# Changing Visa from Z to Q1



## stephenpaiva (Feb 21, 2016)

Hi there, I am new and looking for some answers. Hope you guys can help.

Firstly, I'm from the UK, degree holder, CELTA qualified teacher.
I have a working visa close to expiring, I left my last school 2 months ago, after giving them my 1 month notice, so everything was above board but they screwed me over with the release letter. I've fought about it with them but they refused to give it.

Anyway, I have been in China for 4 years on a working visa and residence permits but that is ending now. I am looking to apply for the Q1 spousal/family visa. I am going back to the UK to handle my visa process and am looking for some answers. First, when I apply for the new visa the supporting documents I need are as follows; 
1) Invitation letter from spouse (My wife)
2) Mine and my spouses original and copy of marriage documents - These are the red books, right?
3) A copy of my spouses National ID card
4) Original and copy of Birth certificate of our daughter 
5) Original and copy of my spouses Hukou

Is that right? Is there anything I am missing?
Second, I want to know if I will need the release letter also? I think that because I am changing visa it should be ok. Is that right?

Any help would and extra advice would help.

Thank you


----------



## stephenpaiva (Feb 21, 2016)

stephenpaiva said:


> Hi there, I am new and looking for some answers. Hope you guys can help.
> 
> Firstly, I'm from the UK, degree holder, CELTA qualified teacher.
> I have a working visa close to expiring, I left my last school 2 months ago, after giving them my 1 month notice, so everything was above board but they screwed me over with the release letter. I've fought about it with them but they refused to give it.
> ...


On an addition; Would I be able to do this in a neighbouring country, say korea? I also wouldn't mind opting for the 1 year L visa.
Thanks for the help again


----------



## Eric in china (Jul 8, 2014)

You only need go to your wife's hometown and apply for the visa there. Why go all the way back to the UK for this?

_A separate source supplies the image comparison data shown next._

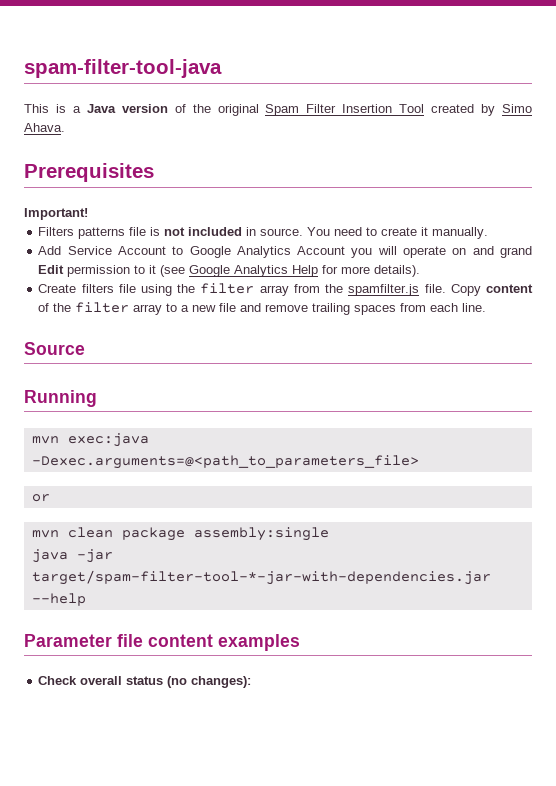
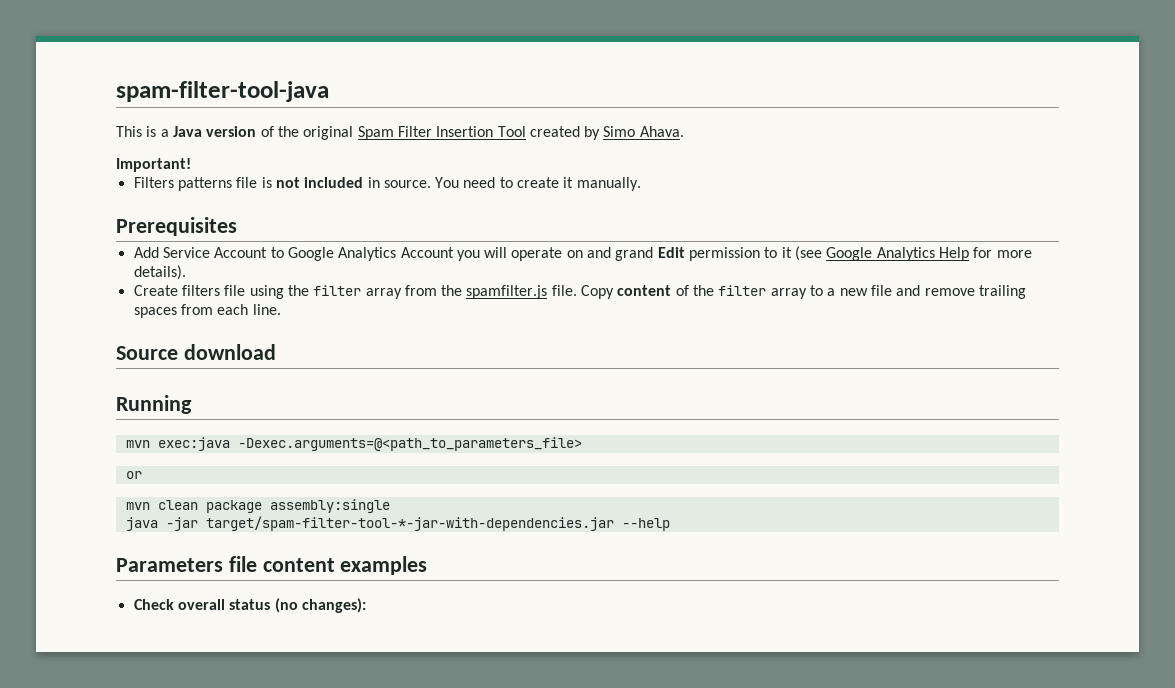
[24,163,154,182] // Prerequisites -> (684, 131) none
(489, 233) none -> [116,217,237,236] // Prerequisites
(85, 348) none -> [183,344,276,360] download
[24,634,112,647] Parameter -> [116,558,223,572] Parameters

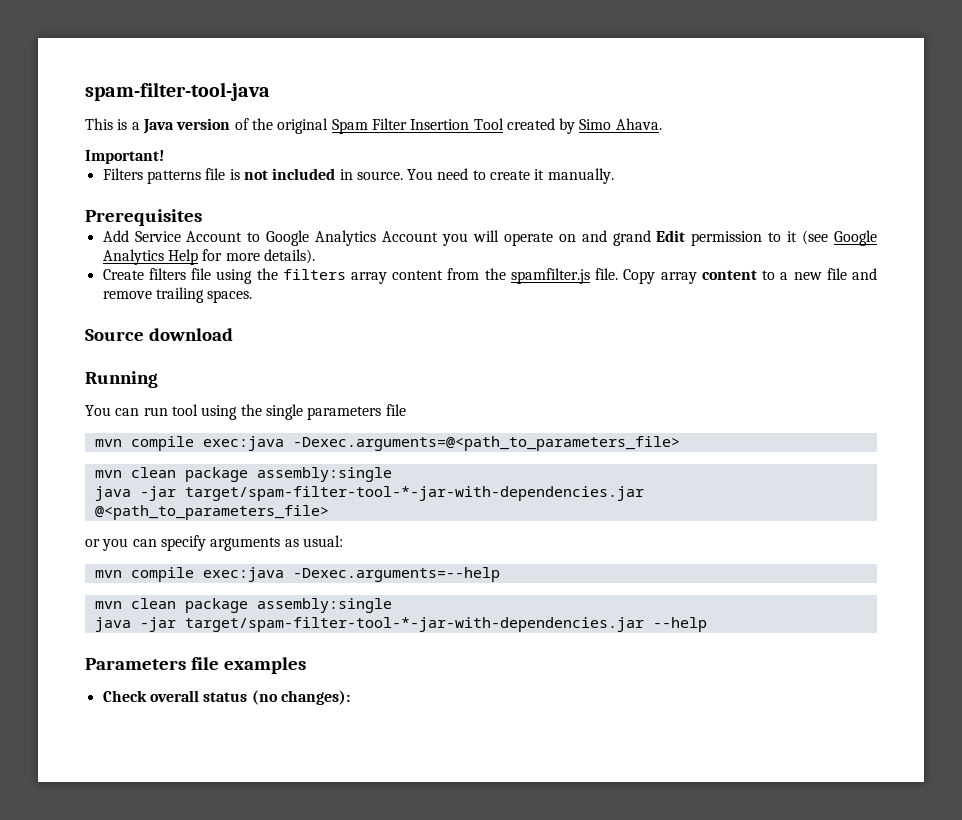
[313,285,402,299] filter array -> [282,269,444,284] filters array content
[617,285,807,299] content of the filter array -> [660,270,757,284] array content
[133,304,281,318] spaces from each line. -> [207,290,253,303] spaces.
[125,440,150,448] // mvn -> [85,404,406,420] [94,436,194,451] // You can run tool using the single parameters file // mvn compile
[125,471,142,479] or -> [94,467,392,482] [94,486,644,501] [94,505,329,520] [85,535,343,551] [94,567,500,582] mvn clean package assembly:single // java -jar target/spam-filter-tool-*-jar-with-dependencies.jar @<path_to_parameters_file> // or you can specify arguments as usual: // mvn compile exec:java -Dexec.arguments=--help
[262,558,335,572] content -> (219, 663) none

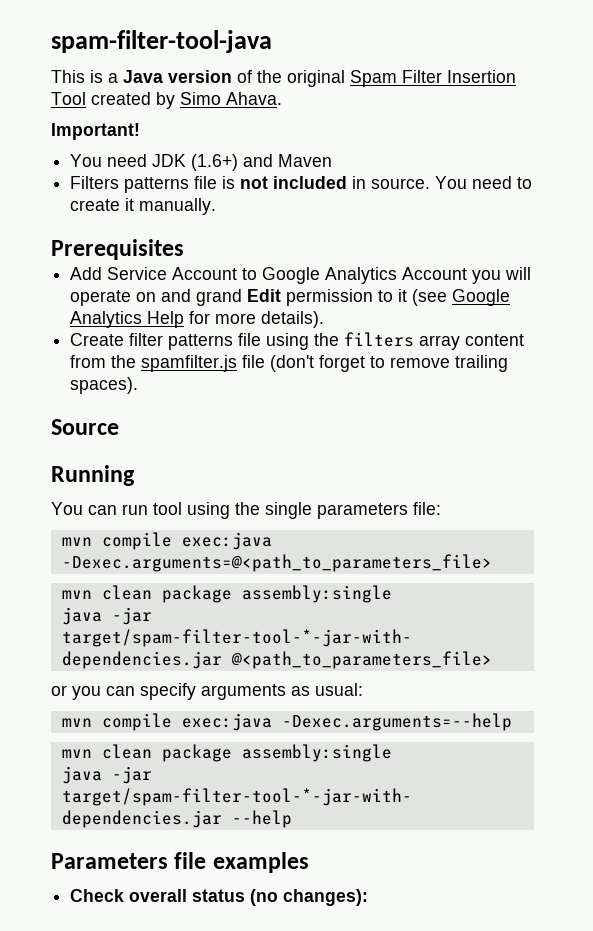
(164, 157) none -> [70,154,333,171] // You need JDK (1.6+) and Maven
[148,268,186,280] filters -> [129,333,234,350] filter patterns
[595,268,878,284] file. Copy array content to a new file and -> [242,355,386,372] file (don't forget to
[207,290,253,303] spaces. -> [70,377,139,394] spaces).
[148,328,233,341] download -> (119, 427) none
[385,404,406,416] file -> [413,502,441,515] file:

The documents you mention are correct but if you are still in China with a valid visa then you will not need a letter of invitation. I have a Q visa but still have to leave China every 180 days, I usually fly to Hong Kong and come back the next day.


----------



## stephenpaiva (Feb 21, 2016)

The reason I ask if I need to go back to change the visa is because I don't have the release letter for my z visa so I am wondering if it will be problematic. 
If I am able to get the release letter, which is a long shot, I just go to my wifes hometown and change to the Q visa? How does the process work? I just bring the documents mentioned and they can do it there at the local PSB?
If I am unable to obtain said release letter, I was thinking it would be problematic in which case I would leave the country and come back on the one year L visa.


----------



## Eric in china (Jul 8, 2014)

You do not need a release letter, you are married to a Chinese national and therefore entitled to ask for a Q visa. But this can only be done in the place where she holds a hukou. If you are not in her hometown now then speak to the local PSB, your wife will help I am sure and they will give you the info you need.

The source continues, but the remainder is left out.